Institute for a Community with Shared Future
- Abbreviation: ICSF
- Formation: November 29, 2019; 6 years ago
- Type: Think tank
- Headquarters: Beijing
- Key people: Li Huailiang
- Parent organization: Ministry of Education
- Affiliations: Communications University of China
- Website: icsf.cuc.edu.cn

= Institute for a Community with Shared Future =

Chinese government think tank

The Institute for a Community with Shared Future (ICSF) is a Beijing-based think tank managed by the Ministry of Education of the People's Republic of China and hosted at the Communication University of China (CUC). Founded in November 2019, the think tank aims to enhance China's "discourse power" overseas and promote the Chinese Communist Party's concept of a "community of shared future for mankind" by establishing research centers with universities in other countries. ICSF has been described as an instrument of the country's soft power and "external propaganda" efforts, and likened to prior Confucius Institutes also established in partnership with multiple universities around the world.

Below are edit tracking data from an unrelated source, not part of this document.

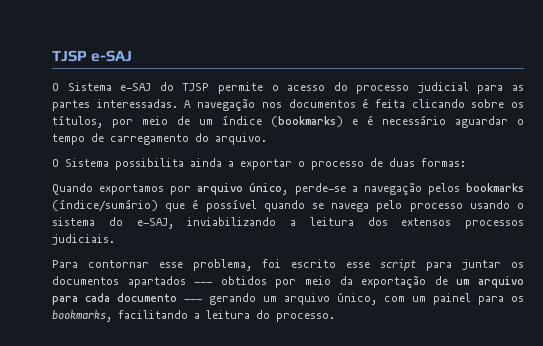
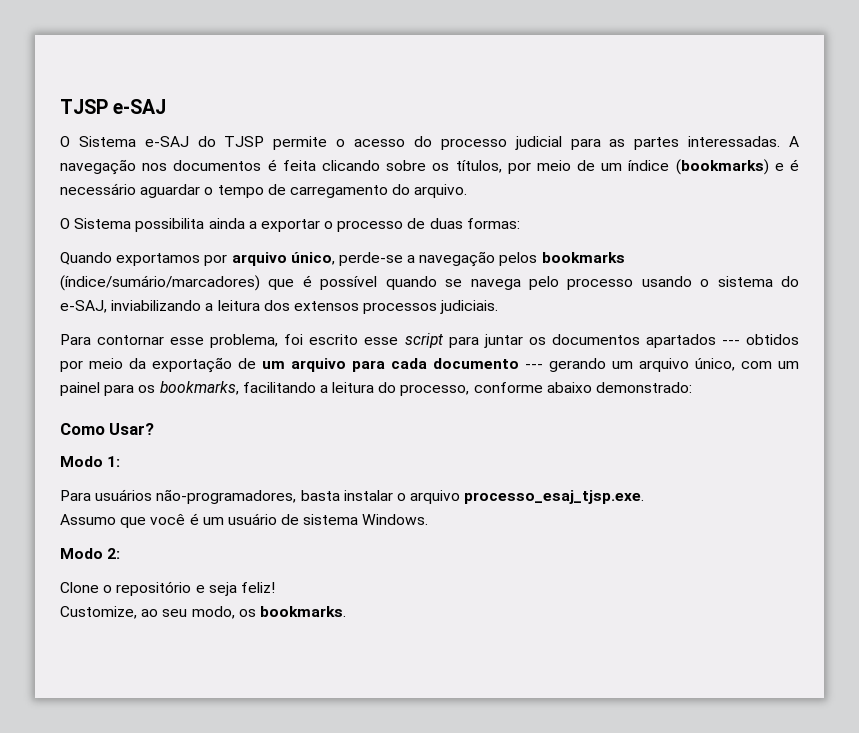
[52,199,158,212] (índice/sumário) -> [60,275,260,291] (índice/sumário/marcadores)
[276,313,335,322] processo. -> [400,382,693,396] [60,423,155,435] [60,456,121,467] [60,489,645,504] [60,513,429,528] [60,548,121,559] [60,581,275,596] [60,606,346,619] processo, conforme abaixo demonstrado: // Como Usar? // Modo 1: // Para usuários não-programadores, basta instalar o arquivo processo_esaj_tjsp.exe. // Assumo que você é um usuário de sistema Windows. // Modo 2: // Clone o repositório e seja feliz! // Customize, ao seu modo, os bookmarks.

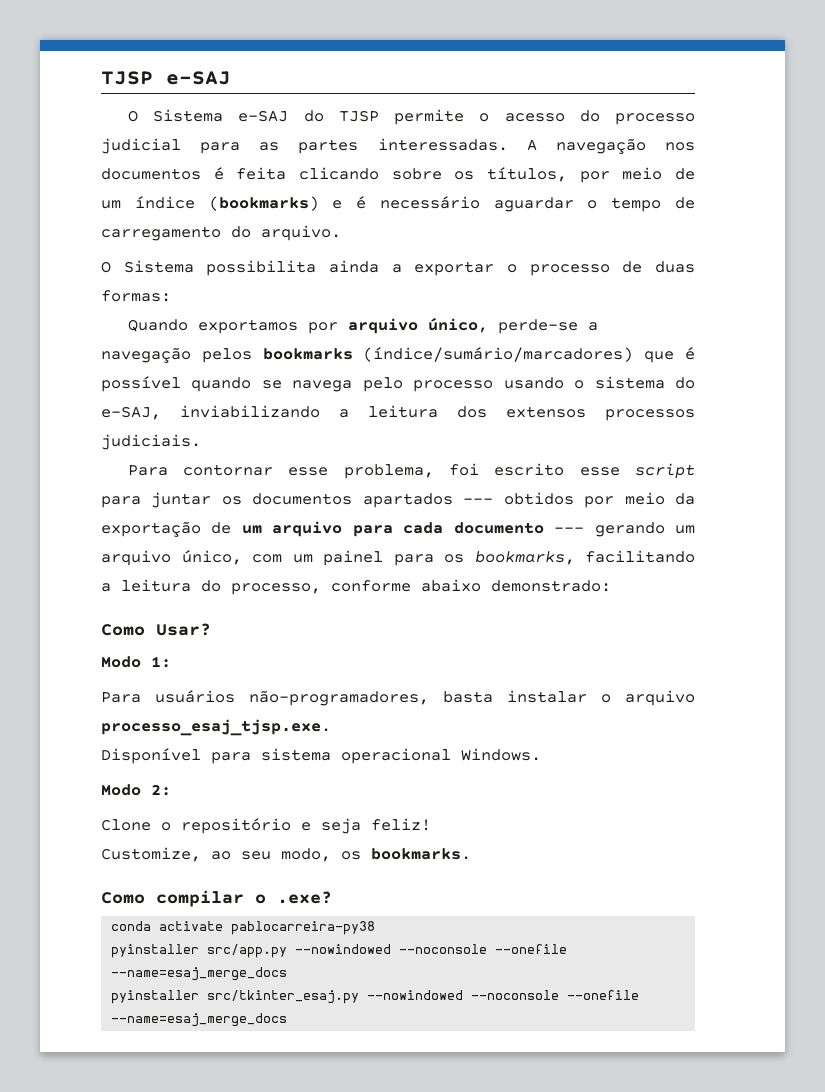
[60,513,359,528] Assumo que você é um usuário de sistema -> [101,748,451,764] Disponível para sistema operacional
(346, 611) none -> [101,890,332,907] [111,921,376,935] [111,944,568,958] [111,967,288,981] [111,990,640,1004] [111,1013,288,1027] // Como compilar o .exe? // conda activate pablocarreira-py38 // pyinstaller src/app.py --nowindowed --noconsole --onefile --name=esaj_merge_docs // pyinstaller src/tkinter_esaj.py --nowindowed --noconsole --onefile --name=esaj_merge_docs

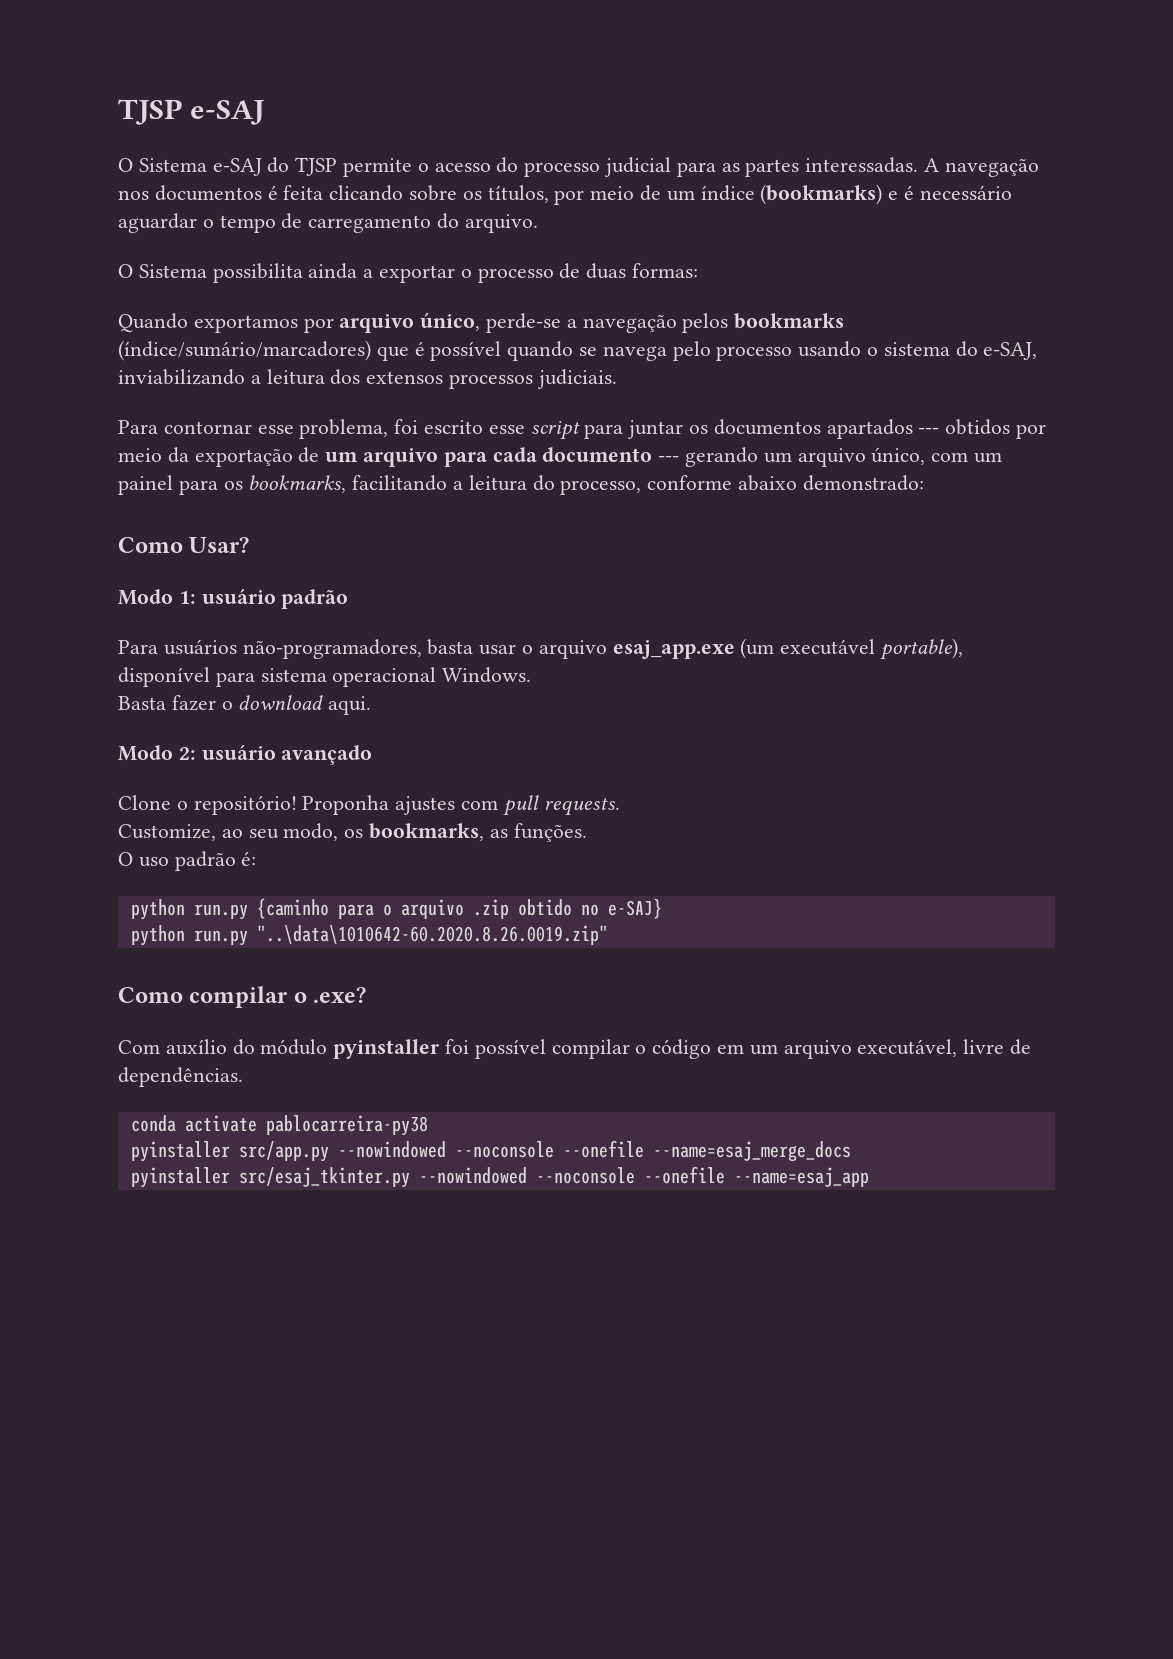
(171, 662) none -> [201,589,349,609] usuário padrão
[507,690,695,706] [101,719,331,736] [101,748,201,764] instalar o arquivo processo_esaj_tjsp.exe. // Disponível -> [479,638,964,660] [118,667,210,687] usar o arquivo esaj_app.exe (um executável portable), disponível
(541, 754) none -> [118,695,372,715] // Basta fazer o download aqui.
(171, 790) none -> [201,745,373,765] usuário avançado
[181,818,431,834] repositório e seja feliz! -> [193,795,620,816] repositório! Proponha ajustes com pull requests.
[371,848,471,860] [101,890,332,907] bookmarks. // Como compilar o .exe? -> [369,823,587,842] [118,851,257,871] [130,898,662,920] [130,925,608,946] [118,986,367,1008] [118,1039,1032,1059] [118,1067,243,1087] bookmarks, as funções. // O uso padrão é: // python run.py {caminho para o arquivo .zip obtido no e-SAJ} // python run.py "..\data\1010642-60.2020.8.26.0019.zip" // Como compilar o .exe? // Com auxílio do módulo pyinstaller foi possível compilar o código em um arquivo executável, livre de dependências.
[207,990,640,1004] [111,1013,288,1027] src/tkinter_esaj.py --nowindowed --noconsole --onefile --name=esaj_merge_docs -> [238,1166,869,1188] src/esaj_tkinter.py --nowindowed --noconsole --onefile --name=esaj_app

As of 2026, ICSF has opened at least 23 affiliated research centers with overseas universities and think tanks, typically within media studies or China studies departments.

== History ==
On November 29, 2019, the creation of the ICSF was announced at a ceremony held at the CUC. In October 2020, ICSF held a ceremony to begin the launch of affiliated research centers internationally. The same month, the Pakistan Research Center for a Community with Shared Future was formed in Islamabad. In January 2022, ICSF and the Central University of Venezuela established a center.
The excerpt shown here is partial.